▶ [Your assignment]:
From the entries that follow, list every line in which the string "filter" appears.

====== Supplied entries

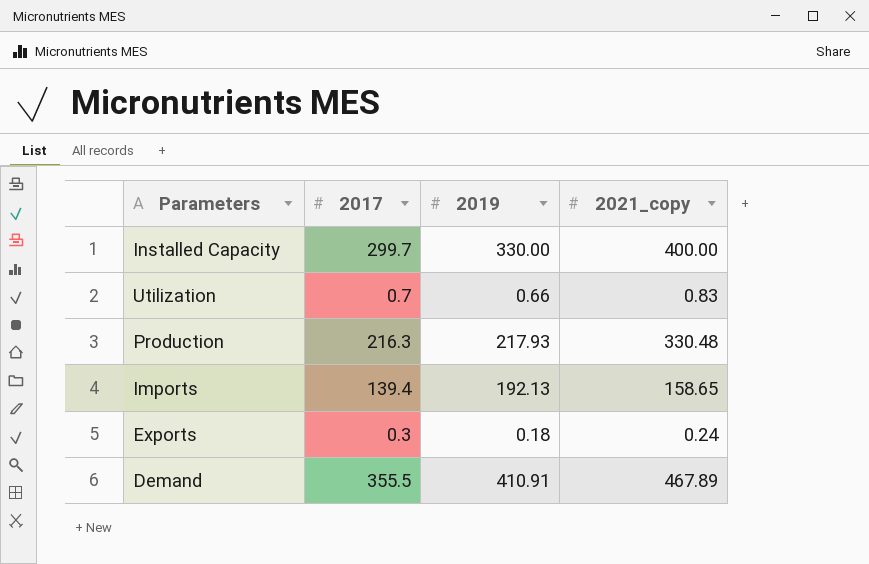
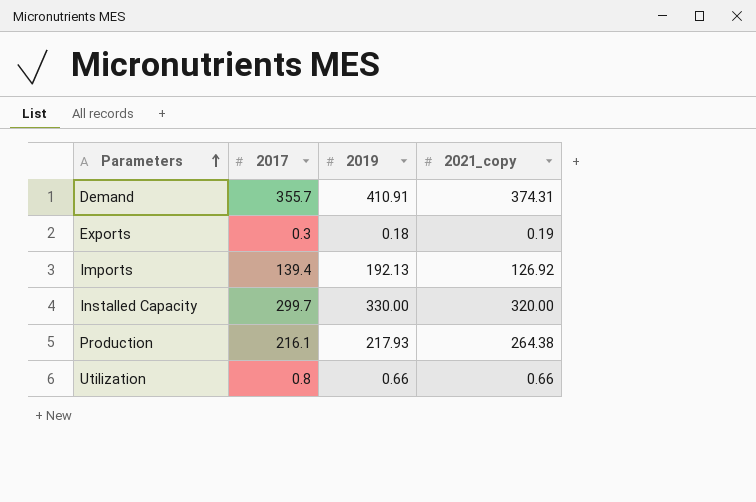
row order: none -> Parameters ascending
Demand | 2017: 355.5 -> 355.7
Demand | 2021_copy: 467.89 -> 374.31
Exports | 2021_copy: 0.24 -> 0.19
Imports | 2021_copy: 158.65 -> 126.92
Installed Capacity | 2021_copy: 400.00 -> 320.00
Production | 2017: 216.3 -> 216.1
Production | 2021_copy: 330.48 -> 264.38
Utilization | 2017: 0.7 -> 0.8
Utilization | 2021_copy: 0.83 -> 0.66

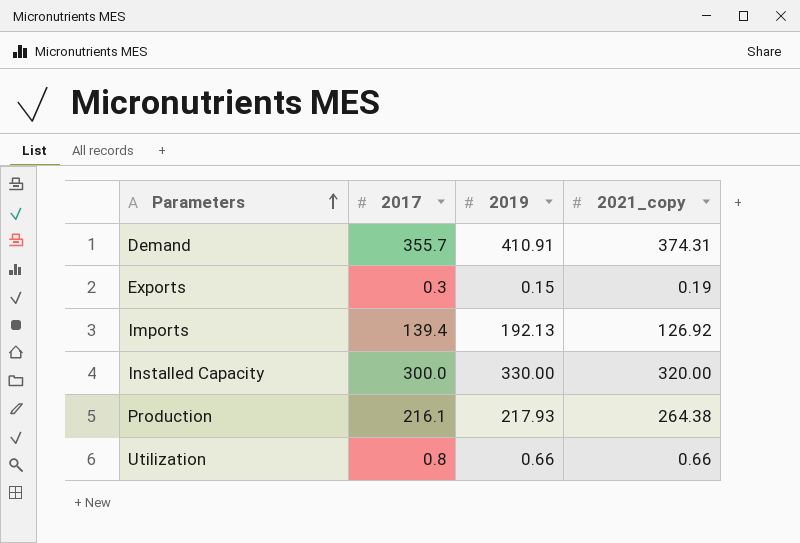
Exports | 2019: 0.18 -> 0.15
Installed Capacity | 2017: 299.7 -> 300.0

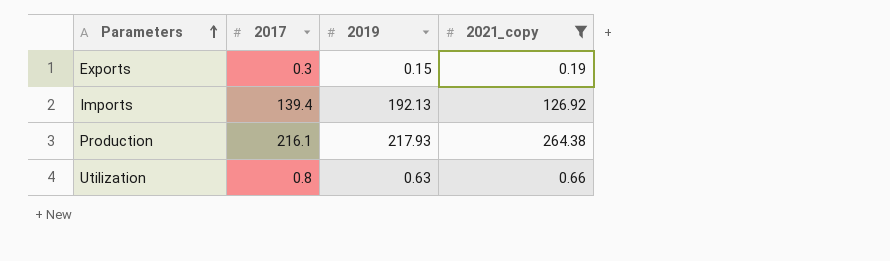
filter: none -> 2021_copy <= 264.38
Utilization | 2019: 0.66 -> 0.63

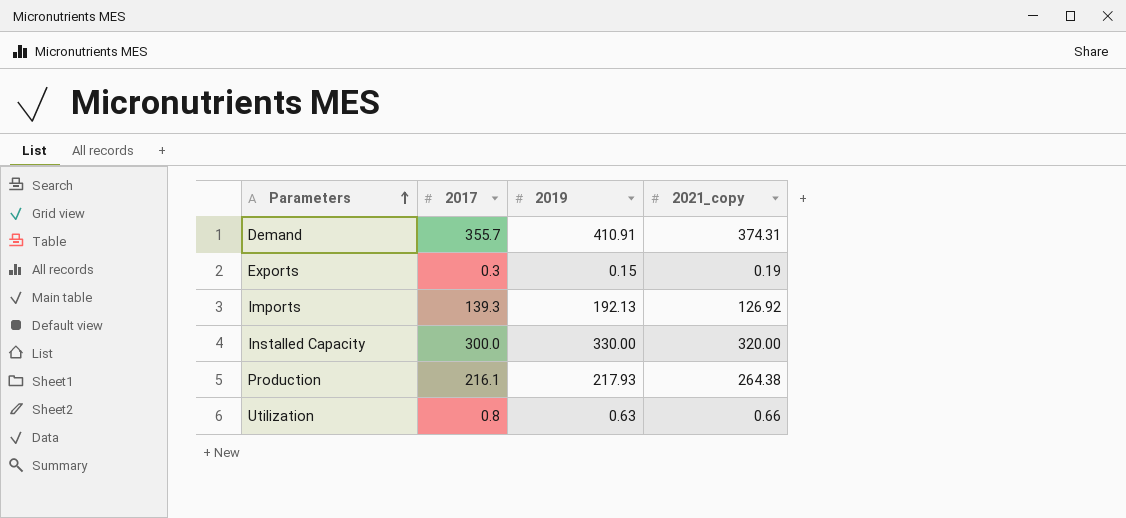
filter: 2021_copy <= 264.38 -> none
Imports | 2017: 139.4 -> 139.3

============

▶ [Completed task]:
filter: none -> 2021_copy <= 264.38
filter: 2021_copy <= 264.38 -> none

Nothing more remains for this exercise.